Task directions: Using the records below, copy every line that holds the string "none".

Data to process:
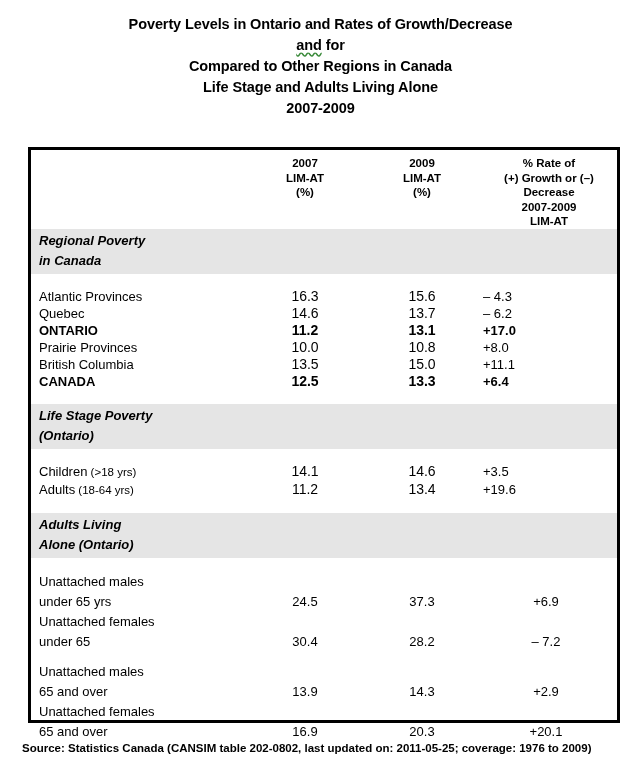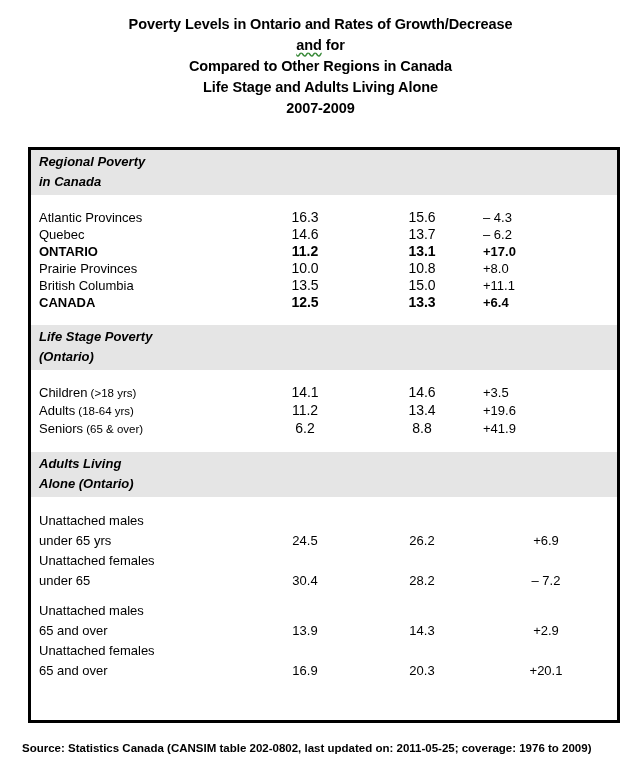--- a/index.html
+++ b/index.html
@@ -166,20 +166,33 @@
 <div class="table-frame">
   <table class="tbl">
     <colgroup>
       <col class="c-label">
         <col class="c-2007">
         <col class="c-2009">
         <col class="c-rate">
     </colgroup>
     <tbody>
 
+      <tr>
+        <td class="hdr-spacer"></td>
+        <td class="hdr-cell" style="white-space:pre-line">2007
+LIM-AT
+(%)</td>
+        <td class="hdr-cell" style="white-space:pre-line">2009
+LIM-AT
+(%)</td>
+        <td class="hdr-rate" style="white-space:pre-line">% Rate of
+(+) Growth or (–) Decrease
+2007-2009
+LIM-AT</td>
+      </tr>
 
       <tr class="band">
         <td class="band-title">Regional Poverty
 in Canada</td>
         <td class="band-fill"></td>
         <td class="band-fill"></td>
         <td class="band-fill"></td>
       </tr>
       <tr class="gap-row">
           <td></td>
@@ -251,26 +264,20 @@
         <td class="d-num">14.1</td>
         <td class="d-num">14.6</td>
         <td class="d-rate">+3.5</td>
       </tr>
       <tr>
         <td class="d-label"><span>Adults</span><span class="sub"> (18-64  yrs)</span></td>
         <td class="d-num">11.2</td>
         <td class="d-num">13.4</td>
         <td class="d-rate">+19.6</td>
       </tr>
-      <tr>
-        <td class="d-label"><span>Seniors</span><span class="sub"> (65 &amp; over)</span></td>
-        <td class="d-num">6.2</td>
-        <td class="d-num">8.8</td>
-        <td class="d-rate">+41.9</td>
-      </tr>
 
       <tr class="gap-row">
           <td></td>
           <td></td>
           <td></td>
           <td></td>
         </tr>
 
       <tr class="band">
         <td class="band-title">Adults Living
@@ -283,21 +290,21 @@
           <td></td>
           <td></td>
           <td></td>
           <td></td>
         </tr>
 
       <tr>
         <td class="pair-label">Unattached males
 under 65 yrs</td>
         <td class="pair-num">24.5</td>
-        <td class="pair-num">26.2</td>
+        <td class="pair-num">37.3</td>
         <td class="pair-rate">+6.9</td>
       </tr>
       <tr>
         <td class="pair-label">Unattached females
 under 65</td>
         <td class="pair-num">30.4</td>
         <td class="pair-num">28.2</td>
         <td class="pair-rate">– 7.2</td>
       </tr>
 

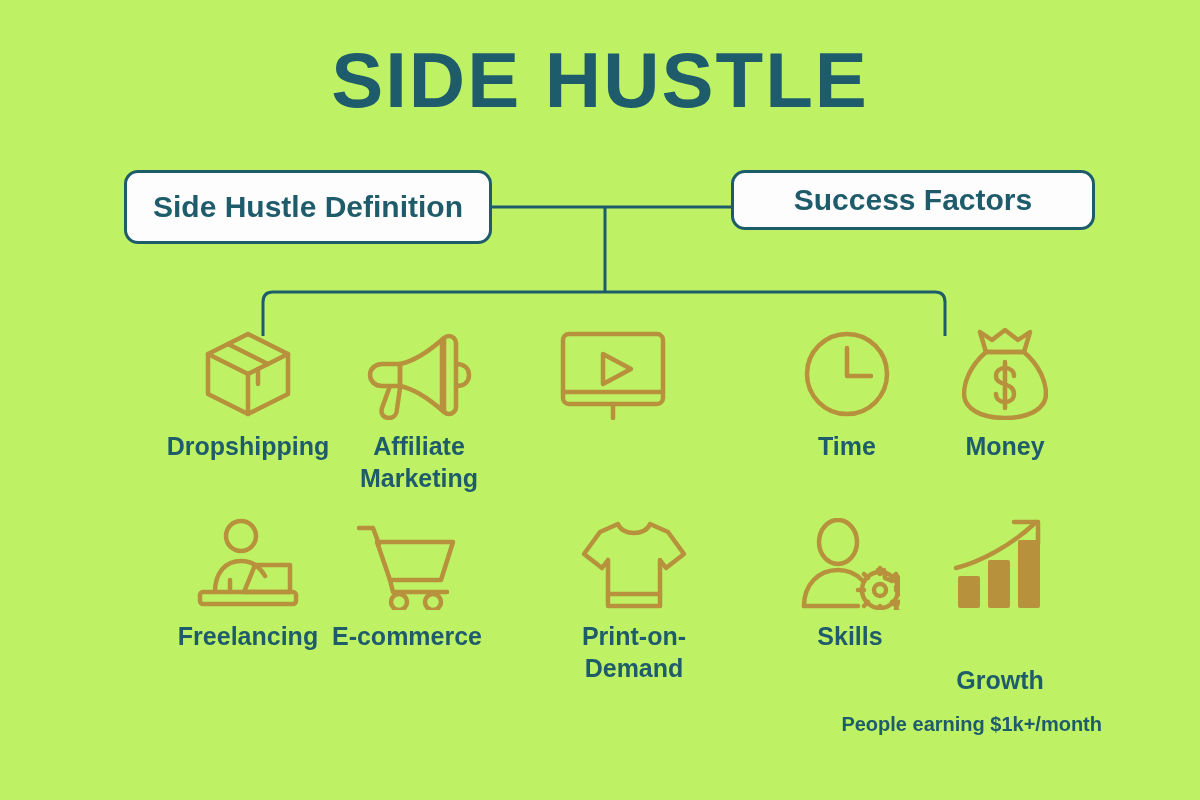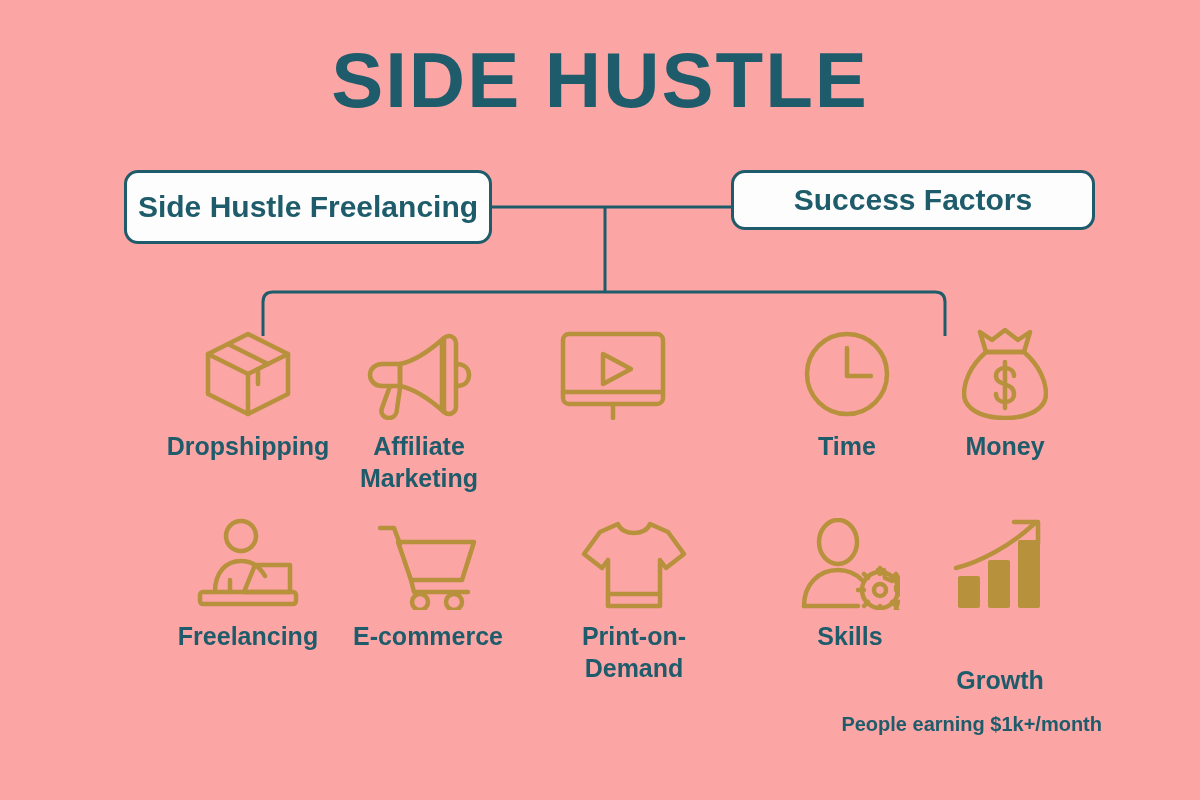--- a/index.html
+++ b/index.html
@@ -8,21 +8,21 @@
     padding: 0;
     background: #ffffff;
   }
   body {
     font-family: "Liberation Sans", sans-serif;
   }
   #canvas {
     position: relative;
     width: 1200px;
     height: 800px;
-    background: #fca5a5;
+    background: #bef264;
     overflow: hidden;
   }
 
   
   #title {
     position: absolute;
     left: 0;
     top: 38px;
     width: 1200px;
     text-align: center;
@@ -122,21 +122,21 @@
   <svg id="connectors" viewBox="0 0 1200 800" xmlns="http://www.w3.org/2000/svg">
 
     <path d="M 492 207 L 731 207" stroke="#1f5c6b" stroke-width="3" fill="none"></path>
 
     <path d="M 605 207 L 605 292" stroke="#1f5c6b" stroke-width="3" fill="none"></path>
 
     <path d="M 263 336 L 263 302 Q 263 292 273 292 L 935 292 Q 945 292 945 302 L 945 336" stroke="#1f5c6b" stroke-width="3" fill="none" stroke-linecap="butt"></path>
   </svg>
 
   <div class="node-box" id="box-definition">
-    <span>Side Hustle Freelancing</span>
+    <span>Side Hustle Definition</span>
   </div>
 
   <div class="node-box" id="box-success">
     <span>Success Factors</span>
   </div>
 
   <div class="item row-top" style="left:248px;">
     <div class="glyph">
       <svg width="96" height="92" viewBox="0 0 96 92" xmlns="http://www.w3.org/2000/svg">
         <g fill="none" stroke="#b8913c" stroke-width="4.5" stroke-linejoin="round" stroke-linecap="round">
@@ -227,21 +227,21 @@
 
           <path d="M52 74 L63 47 L98 47 L98 74 Z"></path>
 
           <rect x="8" y="74" width="96" height="12" rx="3"></rect>
         </g>
       </svg>
     </div>
     <div class="label">Freelancing</div>
   </div>
 
-  <div class="item row-bot" style="left:428px;">
+  <div class="item row-bot" style="left:407px;">
     <div class="glyph">
       <svg width="104" height="92" viewBox="0 0 104 92" xmlns="http://www.w3.org/2000/svg">
         <g fill="none" stroke="#b8913c" stroke-width="4.5" stroke-linejoin="round" stroke-linecap="round">
 
           <path d="M4 10 L18 10 L24 26"></path>
 
           <path d="M22 24 L98 24 L86 62 L35 62 Z"></path>
 
           <path d="M35 62 L38 74 L92 74"></path>
 

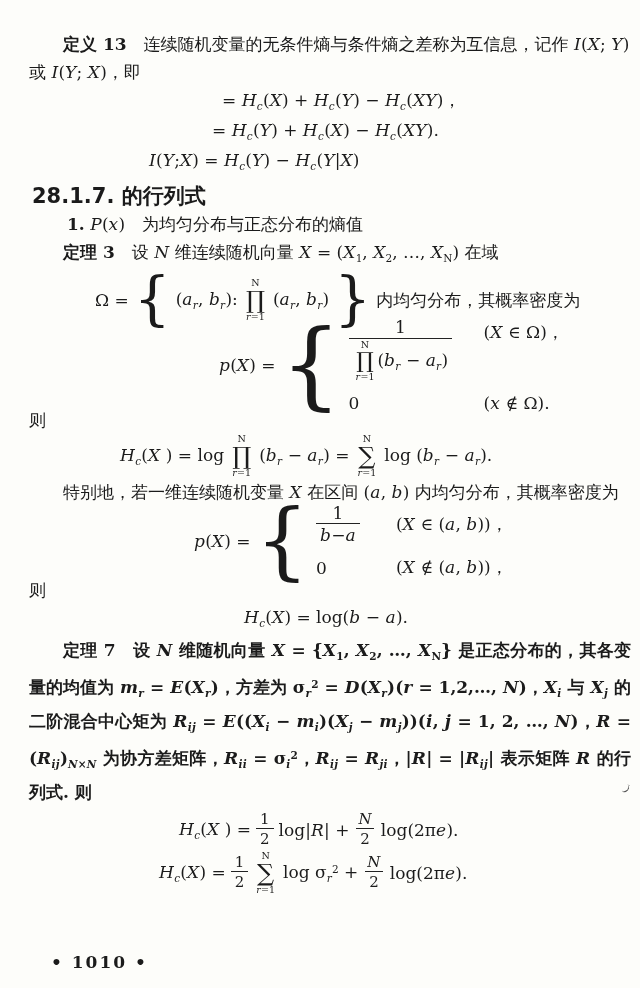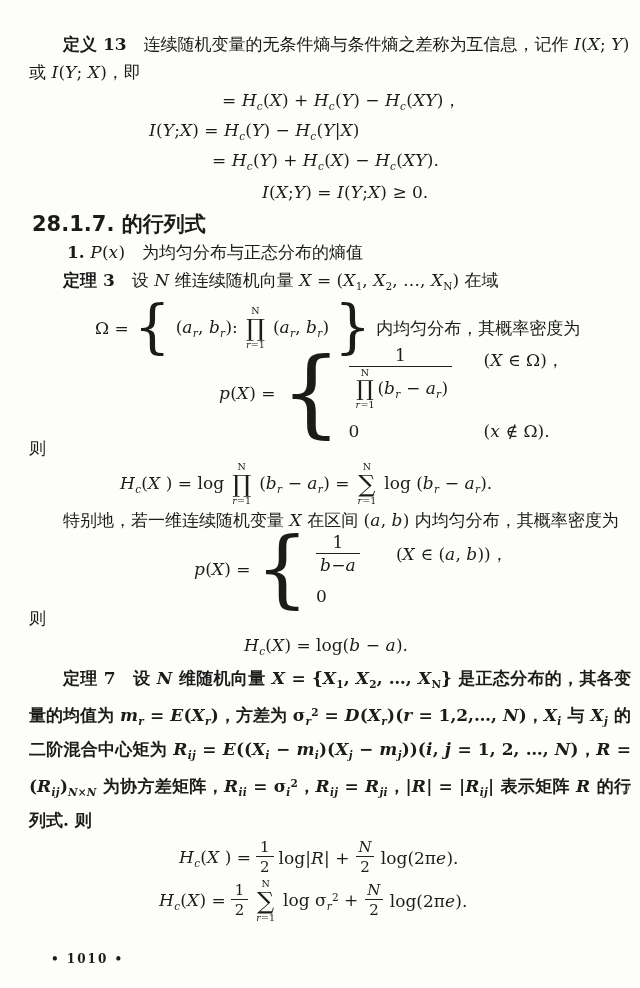--- a/index.html
+++ b/index.html
@@ -32,40 +32,39 @@
   .frac .num{line-height:1.2;padding:0 4px;}
   .frac .den{border-top:1.2px solid #222;line-height:1.25;padding:1px 4px 0;display:flex;align-items:center;justify-content:center;}
   .frac.small{font-size:15px;}
   .frac.small .num{line-height:1.15;}
   .pwrows{display:flex;flex-direction:column;gap:10px;margin-left:2px;}
   .pwrow{display:flex;align-items:center;}
   .pwval{display:flex;align-items:center;}
   .w135{width:135px;}
   .w80{width:80px;}
   h2.sec{margin:4px 0 0 3px;font-size:21px;font-weight:bold;line-height:28px;font-family:"DejaVu Sans","Liberation Sans",sans-serif;}
-  .pagenum{position:absolute;left:44px;top:952px;font-size:12px;letter-spacing:2px;font-weight:bold;}
+  .pagenum{position:absolute;left:44px;top:952px;font-size:17px;letter-spacing:2px;font-weight:bold;}
   .speck{position:absolute;left:616px;top:784px;width:6px;height:9px;border-right:1.5px solid #555;border-bottom:1.5px solid #555;border-radius:0 0 6px 0;transform:rotate(12deg);}
   .mt4{margin-top:4px;}
   .thm7{line-height:26px;text-align:justify;margin-right:6px;font-weight:bold;}
 </style>
 </head>
 <body>
 
 <div class="page">
 
   <p class="cn indent"><b>定义 13</b>　连续随机变量的无条件熵与条件熵之差称为互信息，记作 <i>I</i>(<i>X</i>; <i>Y</i>) 或 <i>I</i>(<i>Y</i>; <i>X</i>)，即</p>
 
   <div class="fgroup">
     <div class="fline" style="margin-left:193px">= <i>H</i><sub><i>c</i></sub>(<i>X</i>) + <i>H</i><sub><i>c</i></sub>(<i>Y</i>) − <i>H</i><sub><i>c</i></sub>(<i>XY</i>)，</div>
+    <div class="fline" style="margin-left:183px">= <i>H</i><sub><i>c</i></sub>(<i>Y</i>) + <i>H</i><sub><i>c</i></sub>(<i>X</i>) − <i>H</i><sub><i>c</i></sub>(<i>XY</i>).</div>
     <div class="fline" style="margin-left:120px"><i>I</i>(<i>Y</i>;<i>X</i>) = <i>H</i><sub><i>c</i></sub>(<i>Y</i>) − <i>H</i><sub><i>c</i></sub>(<i>Y</i>|<i>X</i>)</div>
-    <div class="fline" style="margin-left:183px">= <i>H</i><sub><i>c</i></sub>(<i>Y</i>) + <i>H</i><sub><i>c</i></sub>(<i>X</i>) − <i>H</i><sub><i>c</i></sub>(<i>XY</i>).</div>
   </div>
 
 
-  <div class="fline" style="margin-left:233px;line-height:28px"><i>I</i>(<i>X</i>;<i>Y</i>) = <i>I</i>(<i>Y</i>;<i>X</i>) ≥ 0.</div>
 
   <h2 class="sec">28.1.7. 的行列式</h2>
 
   <p class="cn" style="margin-left:38px"><b>1.</b> <i>P</i>(<i>x</i>)　为均匀分布与正态分布的熵值</p>
 
   <p class="cn indent"><b>定理 3</b>　设 <i>N</i> 维连续随机向量 <i>X</i> = (<i>X</i><sub>1</sub>, <i>X</i><sub>2</sub>, …, <i>X</i><sub>N</sub>) 在域</p>
 
   <div class="mrow mt4" style="margin-left:66px;height:48px">
     <span>Ω =</span>
     <span class="brace br-m">{</span>
@@ -135,20 +134,21 @@
         <span class="pwval w80">
           <span class="frac">
             <span class="num">1</span>
             <span class="den"><i>b</i> − <i>a</i></span>
           </span>
         </span>
         <span class="cond">(<i>X</i> ∈ (<i>a</i>, <i>b</i>))，</span>
       </div>
       <div class="pwrow">
         <span class="pwval w80">0</span>
+        <span class="cond">(<i>X</i> ∉ (<i>a</i>, <i>b</i>))，</span>
       </div>
     </div>
   </div>
 
   <p class="cn">则</p>
 
   <div class="fline" style="margin-left:215px;line-height:26px"><i>H</i><sub><i>c</i></sub>(<i>X</i>) = log(<i>b</i> − <i>a</i>).</div>
 
   <p class="cn indent thm7"><b>定理 7</b>　设 <i>N</i> 维随机向量 <i>X</i> = {<i>X</i><sub>1</sub>, <i>X</i><sub>2</sub>, …, <i>X</i><sub>N</sub>} 是正态分布的，其各变量的均值为 <i>m</i><sub><i>r</i></sub> = <i>E</i>(<i>X</i><sub><i>r</i></sub>)，方差为 σ<sub><i>r</i></sub><sup>2</sup> = <i>D</i>(<i>X</i><sub><i>r</i></sub>)(<i>r</i> = 1,2,…, <i>N</i>)，<i>X</i><sub><i>i</i></sub> 与 <i>X</i><sub><i>j</i></sub> 的二阶混合中心矩为 <i>R</i><sub><i>ij</i></sub> = <i>E</i>((<i>X</i><sub><i>i</i></sub> − <i>m</i><sub><i>i</i></sub>)(<i>X</i><sub><i>j</i></sub> − <i>m</i><sub><i>j</i></sub>))(<i>i</i>, <i>j</i> = 1, 2, …, <i>N</i>)，<i>R</i> = (<i>R</i><sub><i>ij</i></sub>)<sub><i>N</i>×<i>N</i></sub> 为协方差矩阵，<i>R</i><sub><i>ii</i></sub> = σ<sub><i>i</i></sub><sup>2</sup>，<i>R</i><sub><i>ij</i></sub> = <i>R</i><sub><i>ji</i></sub>，|<i>R</i>| = |<i>R</i><sub><i>ij</i></sub>| 表示矩阵 <i>R</i> 的行列式. 则</p>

Answer area:
     <path d="M 492 207 L 731 207" stroke="#1f5c6b" stroke-width="3" fill="none"></path>
     <path d="M 605 207 L 605 292" stroke="#1f5c6b" stroke-width="3" fill="none"></path>
     <path d="M 263 336 L 263 302 Q 263 292 273 292 L 935 292 Q 945 292 945 302 L 945 336" stroke="#1f5c6b" stroke-width="3" fill="none" stroke-linecap="butt"></path>
         <g fill="none" stroke="#b8913c" stroke-width="4.5" stroke-linejoin="round" stroke-linecap="round">
         <g fill="none" stroke="#b8913c" stroke-width="4.5" stroke-linejoin="round" stroke-linecap="round">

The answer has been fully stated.